Sur le papier, s’affranchir de la tyrannie du box-office peut sembler alléchant. Le hic ? Plus d’un an après la sortie, Charlie McDowell ne sait toujours pas combien de fois The Discovery a été vu. Netflix se refuse à lui donner des chiffres (à lui comme aux autres), précieusement gardés sous clef. « Tout ce qu’ils m’ont dit c’est : ’On est très content’. Et visiblement pas mal de fans d’Ex Machina ont bel et bien regardé mon film. Du coup, je fouille sur le site Letterboxd, où l’on peut voir combien de personnes affirment avoir regardé un film.

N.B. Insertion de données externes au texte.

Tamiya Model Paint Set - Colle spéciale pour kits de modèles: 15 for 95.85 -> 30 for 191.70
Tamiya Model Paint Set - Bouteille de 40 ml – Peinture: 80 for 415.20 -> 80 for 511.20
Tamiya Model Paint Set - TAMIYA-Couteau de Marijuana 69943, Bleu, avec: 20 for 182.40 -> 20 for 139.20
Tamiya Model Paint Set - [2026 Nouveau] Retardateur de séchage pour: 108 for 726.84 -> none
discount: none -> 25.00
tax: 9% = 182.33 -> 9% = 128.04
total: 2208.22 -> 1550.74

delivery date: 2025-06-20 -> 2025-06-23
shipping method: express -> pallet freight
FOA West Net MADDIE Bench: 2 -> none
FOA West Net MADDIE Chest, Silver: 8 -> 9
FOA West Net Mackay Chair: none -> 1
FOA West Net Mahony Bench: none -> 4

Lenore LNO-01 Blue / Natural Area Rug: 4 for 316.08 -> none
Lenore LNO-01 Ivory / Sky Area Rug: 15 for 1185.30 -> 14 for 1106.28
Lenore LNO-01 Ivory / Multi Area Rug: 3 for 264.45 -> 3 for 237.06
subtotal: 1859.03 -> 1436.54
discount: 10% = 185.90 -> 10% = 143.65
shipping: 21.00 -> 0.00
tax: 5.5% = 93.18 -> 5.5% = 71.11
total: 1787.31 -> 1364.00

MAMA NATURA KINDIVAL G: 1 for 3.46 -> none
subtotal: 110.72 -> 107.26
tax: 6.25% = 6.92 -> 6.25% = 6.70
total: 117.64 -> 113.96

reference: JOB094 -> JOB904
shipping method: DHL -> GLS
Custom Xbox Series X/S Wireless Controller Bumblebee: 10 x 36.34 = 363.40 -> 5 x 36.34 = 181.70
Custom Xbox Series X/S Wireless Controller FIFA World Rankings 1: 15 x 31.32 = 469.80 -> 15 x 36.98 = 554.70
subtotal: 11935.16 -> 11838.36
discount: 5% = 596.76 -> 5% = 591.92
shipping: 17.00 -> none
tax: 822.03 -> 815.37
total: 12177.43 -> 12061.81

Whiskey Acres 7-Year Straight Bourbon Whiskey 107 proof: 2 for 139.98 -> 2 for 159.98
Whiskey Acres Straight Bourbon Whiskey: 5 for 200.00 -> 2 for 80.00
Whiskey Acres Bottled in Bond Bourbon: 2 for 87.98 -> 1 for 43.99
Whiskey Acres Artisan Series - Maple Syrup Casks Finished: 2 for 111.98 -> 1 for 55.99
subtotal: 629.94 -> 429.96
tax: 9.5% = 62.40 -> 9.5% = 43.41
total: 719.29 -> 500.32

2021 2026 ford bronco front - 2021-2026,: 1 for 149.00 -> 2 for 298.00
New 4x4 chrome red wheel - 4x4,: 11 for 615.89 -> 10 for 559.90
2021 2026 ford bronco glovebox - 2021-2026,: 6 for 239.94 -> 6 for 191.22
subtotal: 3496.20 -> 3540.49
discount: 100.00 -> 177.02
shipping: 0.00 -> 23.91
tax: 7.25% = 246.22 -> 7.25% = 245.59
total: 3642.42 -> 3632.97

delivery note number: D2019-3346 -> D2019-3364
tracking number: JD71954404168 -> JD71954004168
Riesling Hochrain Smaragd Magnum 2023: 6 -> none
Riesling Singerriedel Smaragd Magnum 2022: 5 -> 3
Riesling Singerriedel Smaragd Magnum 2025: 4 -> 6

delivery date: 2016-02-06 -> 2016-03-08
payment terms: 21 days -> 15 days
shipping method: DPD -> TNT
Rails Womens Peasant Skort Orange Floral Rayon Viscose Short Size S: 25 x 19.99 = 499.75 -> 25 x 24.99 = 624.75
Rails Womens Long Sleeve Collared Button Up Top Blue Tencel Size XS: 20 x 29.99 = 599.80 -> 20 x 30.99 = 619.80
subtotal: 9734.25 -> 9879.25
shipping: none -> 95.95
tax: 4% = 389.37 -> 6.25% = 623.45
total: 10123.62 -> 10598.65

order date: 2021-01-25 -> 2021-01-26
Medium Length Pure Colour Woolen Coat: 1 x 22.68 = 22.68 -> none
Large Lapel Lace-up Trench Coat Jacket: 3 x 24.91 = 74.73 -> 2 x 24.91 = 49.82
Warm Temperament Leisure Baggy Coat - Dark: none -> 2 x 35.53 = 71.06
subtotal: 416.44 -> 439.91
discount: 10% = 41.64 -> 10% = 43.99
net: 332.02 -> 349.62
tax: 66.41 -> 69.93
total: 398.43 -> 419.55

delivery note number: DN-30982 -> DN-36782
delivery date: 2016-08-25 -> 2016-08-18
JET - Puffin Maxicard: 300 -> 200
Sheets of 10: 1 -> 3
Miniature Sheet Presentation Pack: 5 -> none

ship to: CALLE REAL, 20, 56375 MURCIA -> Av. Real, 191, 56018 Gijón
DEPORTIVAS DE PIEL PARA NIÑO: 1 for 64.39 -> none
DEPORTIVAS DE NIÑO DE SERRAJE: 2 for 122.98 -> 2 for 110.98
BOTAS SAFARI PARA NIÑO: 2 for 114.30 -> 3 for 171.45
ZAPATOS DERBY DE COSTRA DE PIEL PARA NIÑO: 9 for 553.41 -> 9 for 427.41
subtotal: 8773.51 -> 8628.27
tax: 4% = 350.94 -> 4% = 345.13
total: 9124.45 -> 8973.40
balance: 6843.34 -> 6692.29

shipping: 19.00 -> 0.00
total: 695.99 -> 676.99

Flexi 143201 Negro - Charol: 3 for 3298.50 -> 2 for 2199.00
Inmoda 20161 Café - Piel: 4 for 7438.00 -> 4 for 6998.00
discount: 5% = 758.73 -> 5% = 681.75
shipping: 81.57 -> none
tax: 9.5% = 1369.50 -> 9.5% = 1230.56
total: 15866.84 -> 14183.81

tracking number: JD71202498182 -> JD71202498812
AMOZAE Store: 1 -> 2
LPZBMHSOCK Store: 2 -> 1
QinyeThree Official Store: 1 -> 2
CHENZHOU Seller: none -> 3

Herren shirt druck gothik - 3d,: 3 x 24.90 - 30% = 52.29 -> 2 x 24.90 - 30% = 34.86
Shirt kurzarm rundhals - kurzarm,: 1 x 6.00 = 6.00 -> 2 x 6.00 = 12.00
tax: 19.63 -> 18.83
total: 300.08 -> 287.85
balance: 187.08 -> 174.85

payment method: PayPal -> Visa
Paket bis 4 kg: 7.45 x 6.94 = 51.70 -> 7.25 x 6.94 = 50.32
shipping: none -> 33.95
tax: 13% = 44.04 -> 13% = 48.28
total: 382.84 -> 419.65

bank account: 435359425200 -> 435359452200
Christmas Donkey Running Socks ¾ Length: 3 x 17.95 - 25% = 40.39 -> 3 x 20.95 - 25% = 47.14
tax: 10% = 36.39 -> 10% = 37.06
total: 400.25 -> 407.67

Ce n'est pas très précis, mais c'est tout ce que j'ai ! »

Malgré cette frustration, le film est là, quelque part, disponible pour les millions d’abonnés qui en auraient entendu parler ou qui auraient la bonne idée de scroller au rayon SF de la plateforme. « J’en viens à avoir des sentiments partagés à ce sujet, concède McDowell. À quel moment le film dans lequel vous avez mis tant d'efforts devient juste un produit parmi d’autres, au lieu d'être vu comme une œuvre unique ? » Ce questionnement, la plupart des cinéastes préfère le mettre sous le tapis en se focalisant sur la liberté artistique que leur offre Netflix. La promesse d’un Eldorado créatif qui conjugue tous les avantages du cinéma indépendant, l’argent en plus, avec l’assurance de ne pas avoir un executive dans (ou sur) votre dos. « Un producteur maison est venu au milieu du tournage de The Discovery, raconte McDowell. Il est resté trois jours, a dit qu’il était très content de ce qu’il avait vu et il est reparti. Et c’était tout ! » Échaudé par son expérience sur Warcraft, que l’on qualifiera de compliquée (euphémisme), Duncan Jones ne dit pas autre chose : « J’ai d’abord connu la liberté d’un film indé, puis le douloureux processus de fabrication d’un gros film de studio, et à nouveau la liberté avec Netflix. »

Paramount

Là où dans le circuit des studios, les producteurs sont (re)devenus les principaux artisans du cinéma hollywoodien, Netflix prône l’exact opposé : le producteur fantôme, prenant dès lors des airs d’oasis pour des cinéastes frustrés par le système traditionnel. Un monde idéal (meilleur des mondes ?) qui reste imparfait, la plateforme n’ayant pas encore accouché (contrairement à ses réussites en séries) d’une œuvre de cinéma majeure, par sa réception critique ou dans sa résonnance pop-culturelle. Annihilation serait sans doute la première, si le film n’avait été acquis aussi tardivement, déjà tourné et monté. Le client s’en fiche éperdument ? Peut-être. Il n’empêche que la validité de ce système sera d’abord évaluée à l’aune de sa capacité à produire ses propres chefs-d’œuvre.

Charlie McDowell : « On en pense ce que l’on veut, mais il devient compliqué de se passer d’eux pour ce type de films, ne serait-ce que parce qu'ils peuvent sortir vingt millions de dollars en claquant des doigts, contrairement à une boîte comme A24, par exemple (distributeur hipster spécialisé dans le fantastique art et essai, type The WitchA Ghost Story ou le sur-buzzé Hereditary). Aujourd’hui, soit on fait son propre film indépendant pour très peu d'argent, soit on se trimbale un mastodonte à la Ridley Scott. Il est devenu très dur de trouver le juste milieu. Netflix comble le vide laissé par les studios, qui ont arrêté de s’intéresser à ce genre de films. Ils ont oublié combien de classiques ça a pu leur offrir par le passé. » On attend de pied ferme le premier « Netflix Original » qui accèdera à ce statut.